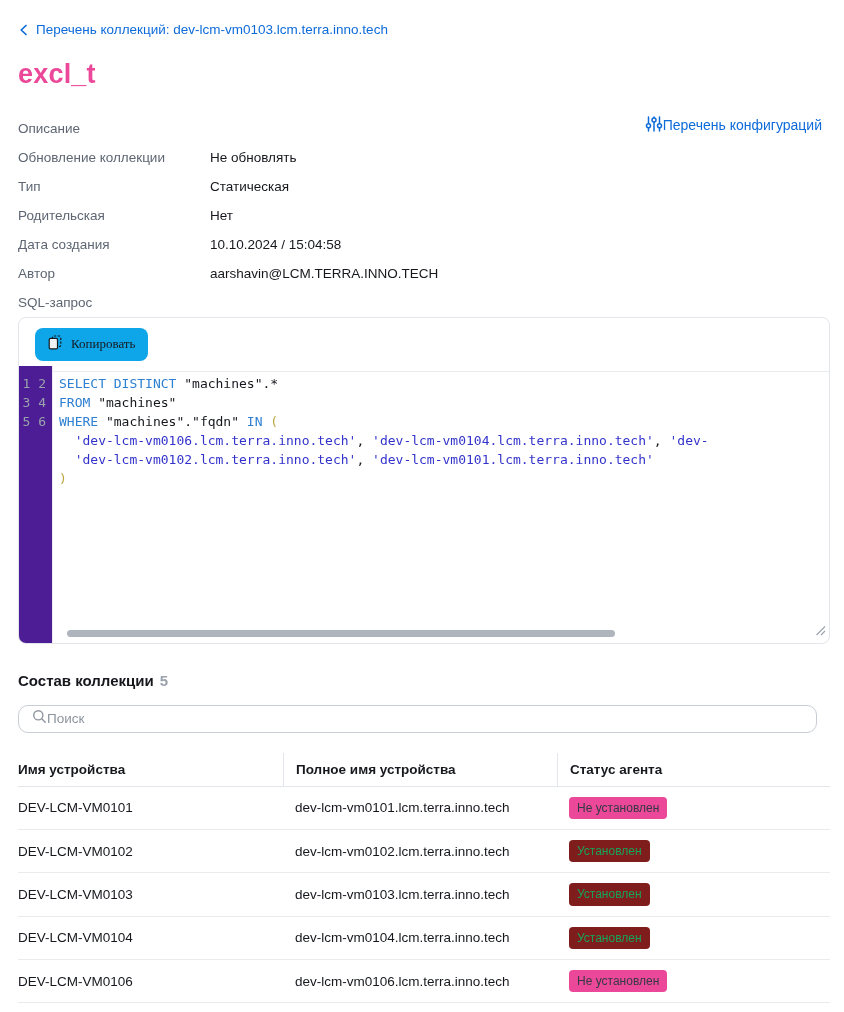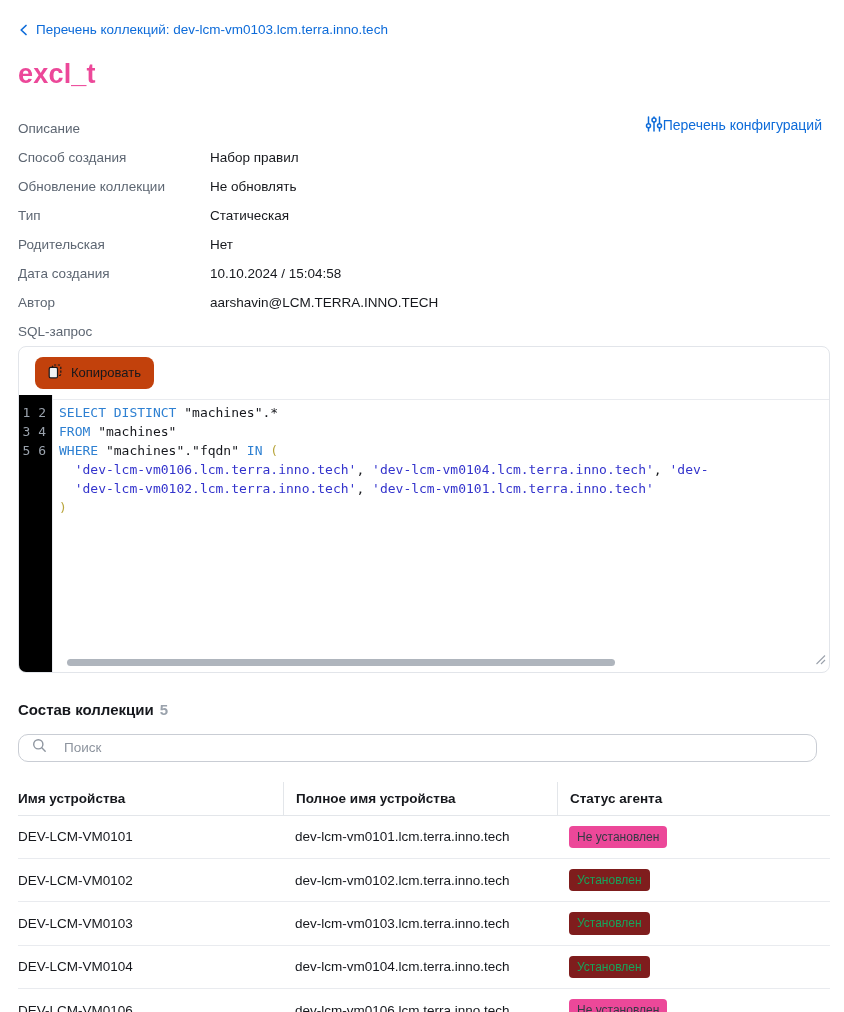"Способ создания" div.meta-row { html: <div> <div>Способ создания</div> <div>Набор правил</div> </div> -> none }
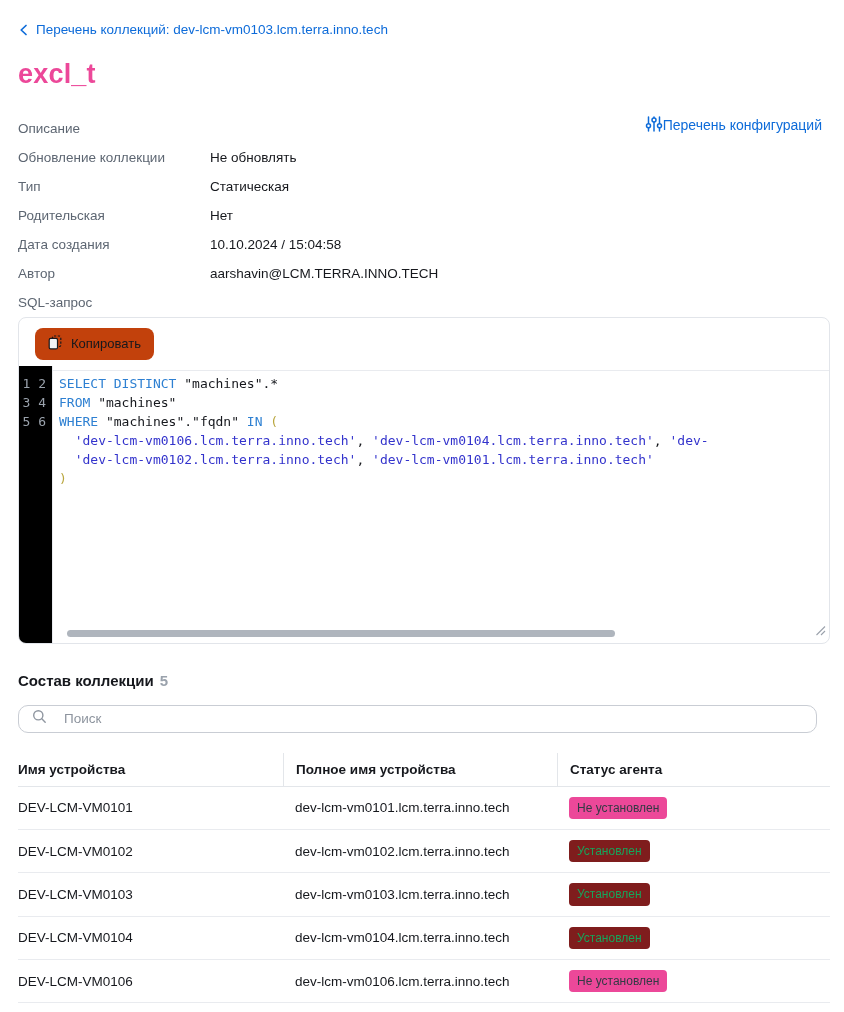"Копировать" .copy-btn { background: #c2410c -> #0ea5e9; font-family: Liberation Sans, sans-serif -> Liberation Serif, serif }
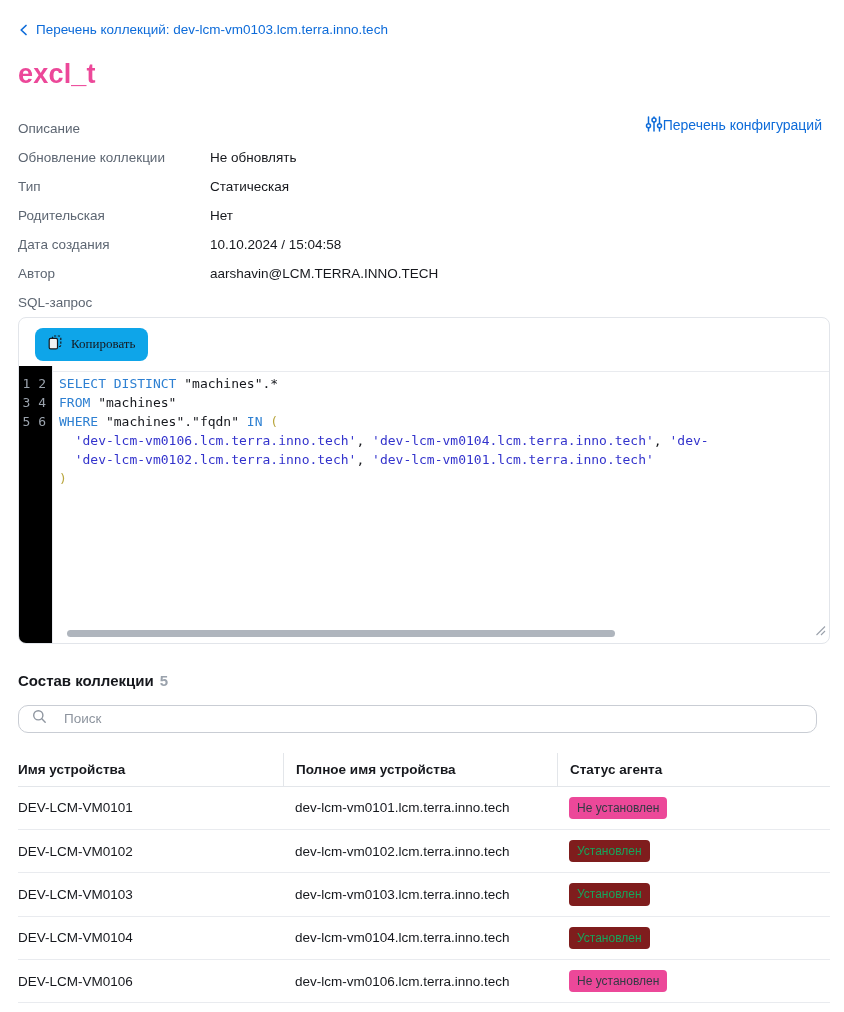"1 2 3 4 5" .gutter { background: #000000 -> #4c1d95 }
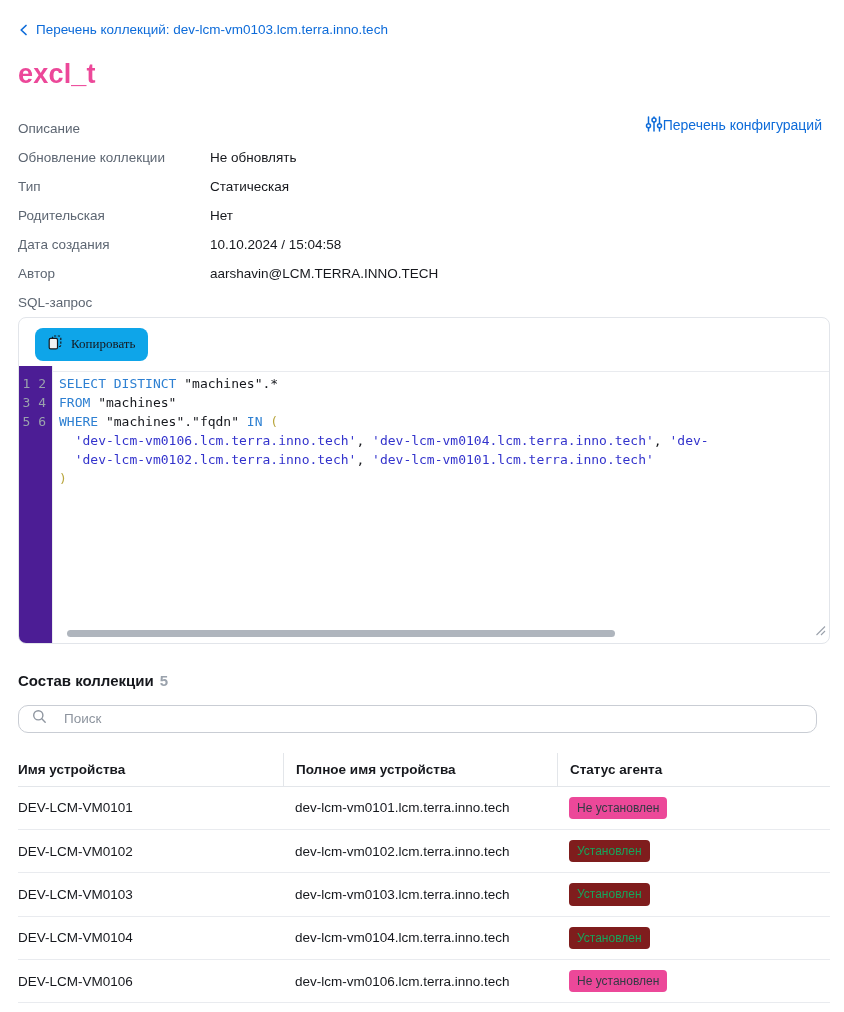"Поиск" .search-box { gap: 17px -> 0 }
==
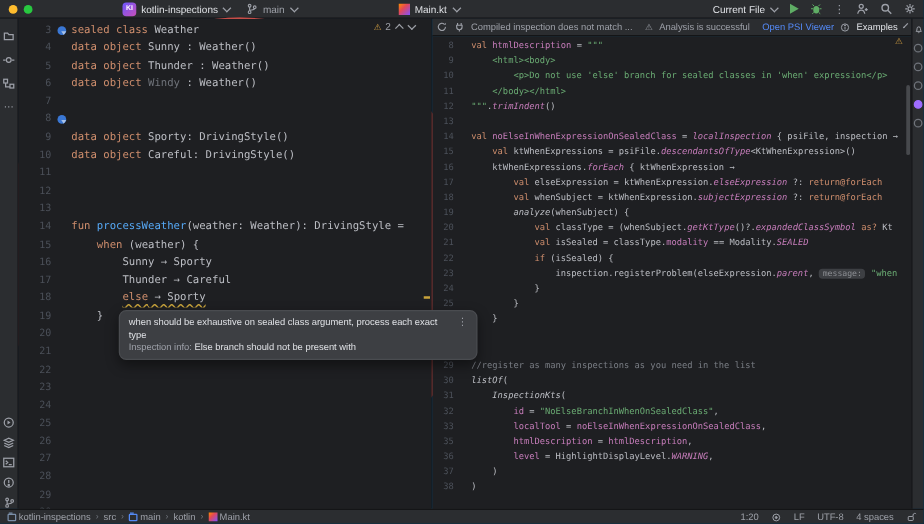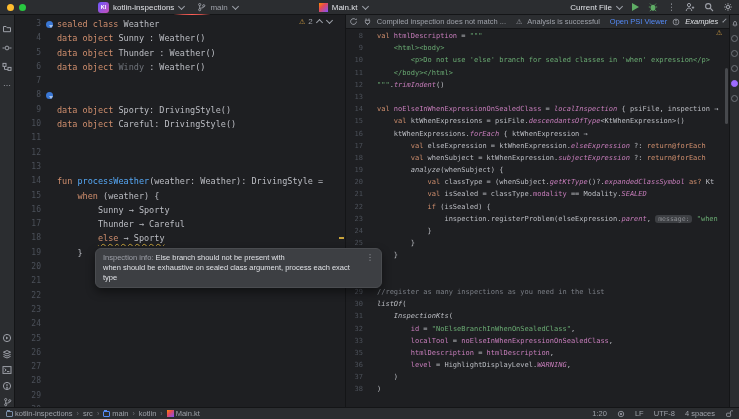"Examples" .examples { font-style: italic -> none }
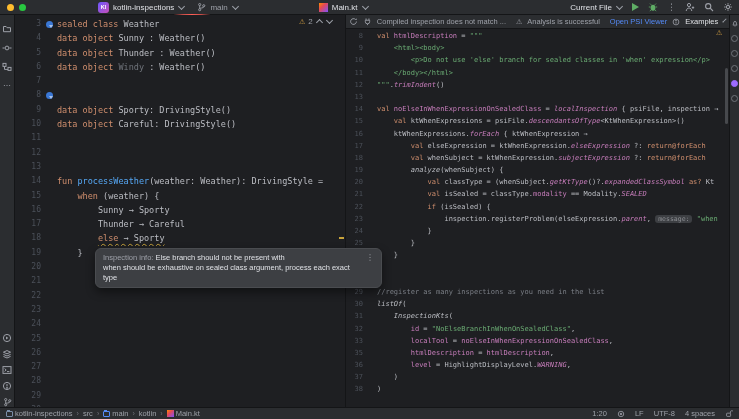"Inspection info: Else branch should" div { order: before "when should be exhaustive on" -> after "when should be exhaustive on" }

#### Problem details
Starting at the line that contains "html: <div> <div>Способ" and ending at the line that contains "gap: 17px ->", transcribe the material above exactly, excluding pictures.

#### Finished task
"Способ создания" div.meta-row { html: <div> <div>Способ создания</div> <div>Набор правил</div> </div> -> none }
"Копировать" .copy-btn { background: #c2410c -> #0ea5e9; font-family: Liberation Sans, sans-serif -> Liberation Serif, serif }
"1 2 3 4 5" .gutter { background: #000000 -> #4c1d95 }
"Поиск" .search-box { gap: 17px -> 0 }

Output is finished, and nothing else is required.